Many leaders of the RJD and the Congress as well as the political analysts feel that the break-up might continue for long and both the parties would join hands together, as they did it earlier, before the next Lok Sabha elections. “All like-minded parties believing in constitutional and democratic framework shall come together to defeat the Bharatiya Janata Party-led dispensation,” said RJD spokesman Mrityunjay Tiwari.
Sharma, who has been critical to the coalition with the RJD, argued that the Congress party’s vote base kept on shrinking ever since it tied up with the Lalu Prasad’s party, whose regime had been symbolized as Jungle Raj, a thriving era of casteism and nepotism in politics and general misrule among the masses. “The Congress had to face mass alienation and crisis of credibility owing to its propensity or dependence on the RJD. This led to the continuous flight of cadres and leaders from the party,” said Sharma.
The Congress got the test of RJD’s ‘uncompromising’ approach in 2009 when it made a hard bargain with the former party and offered only three seats out of 40 in the Lok Sabha to contest. In 2005, the Congress had fielded four candidates in the Lok Sabha elections and had won three —Aurangabad (Nikhil Kumar), Madhubani (Shakeel Ahmad) and Sasaram (Meira Kumar). “The party was left with no option but to part ways, as the RJD was unwilling to let us contest the four seats, it had fought earlier. Congress contested the following assembly polls without an alliance with the RJD,” said Congress chief spokesman Rajesh Rathore.
A section of party leaders said that the vote share of the party had declined to 6.66% in 2015, as it remained in the coalition with the RJD and the Janata Dal (United), from 8.37% in 2020 when the party had decided to go it alone at the last minutes. “Congress had a vote share of 16.54% in 1995. But it receded to 6.09% in the 2005 assembly elections. Congress’s credibility among the electors suffered as it relied heavily on the RJD,” said AICC member Kishore Kumar Jha.
AICC media panellist and MLC Prem Chandra Mishra said that it was a well-thought decision that has infused fresh energy among the party leaders and cadres. “The party has made a start, after analyzing the fallout. Bihar in-charge Das demonstrated a bold step and he is determined to re-invigorate the organization at the grassroots level,” said Mishra.

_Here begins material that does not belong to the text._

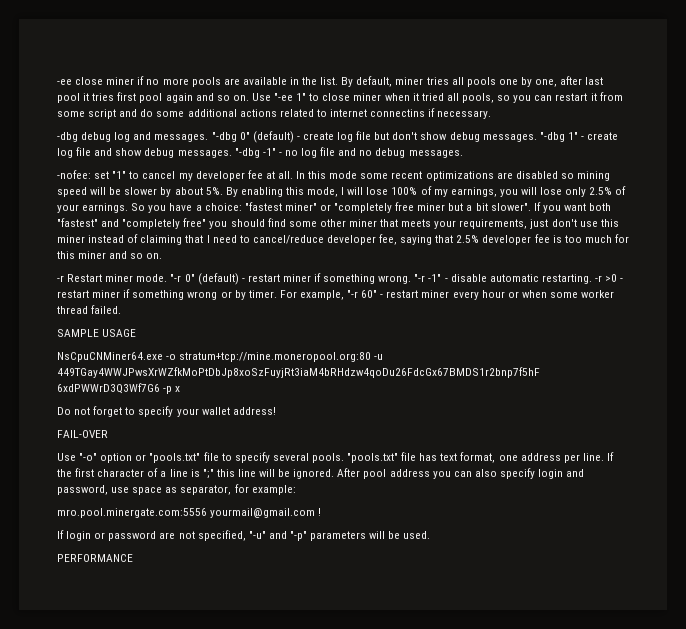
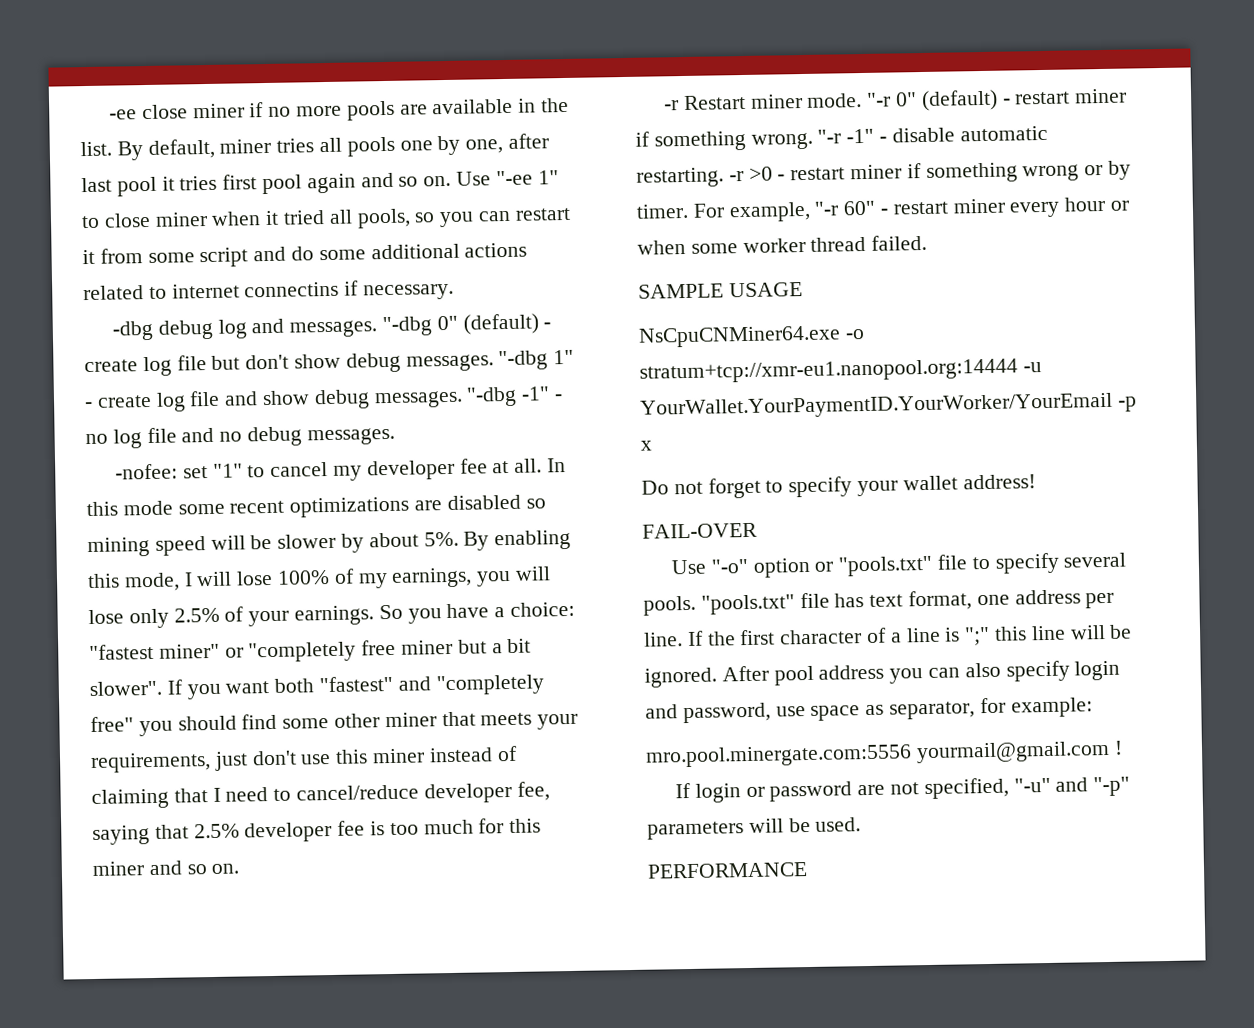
- NsCpuCNMiner64.exe -o stratum+tcp://mine.moneropool.org:80 -u 449TGay4WWJPwsXrWZfkMoPtDbJp8xoSzFuyjRt3iaM4bRHdzw4qoDu26FdcGx67BMDS1r2bnp7f5hF 6xdPWWrD3Q3Wf7G6 -p x
+ NsCpuCNMiner64.exe -o stratum+tcp://xmr-eu1.nanopool.org:14444 -u YourWallet.YourPaymentID.YourWorker/YourEmail -p x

A professor of Patna Science College and political observer, Shakar Kumar, feared that Congress’s decision to opt out of the RJD was taken impulsively. “Both the RJD and the Congress broke up only to team up together. Though it is good that the Congress thought to go for it alone, however, to win the seats it needs to strengthen the organisation at the grassroots level. The party will achieve sustainable growth only if it relied on committed leaders instead of depending on borrowed players,” said Kumar.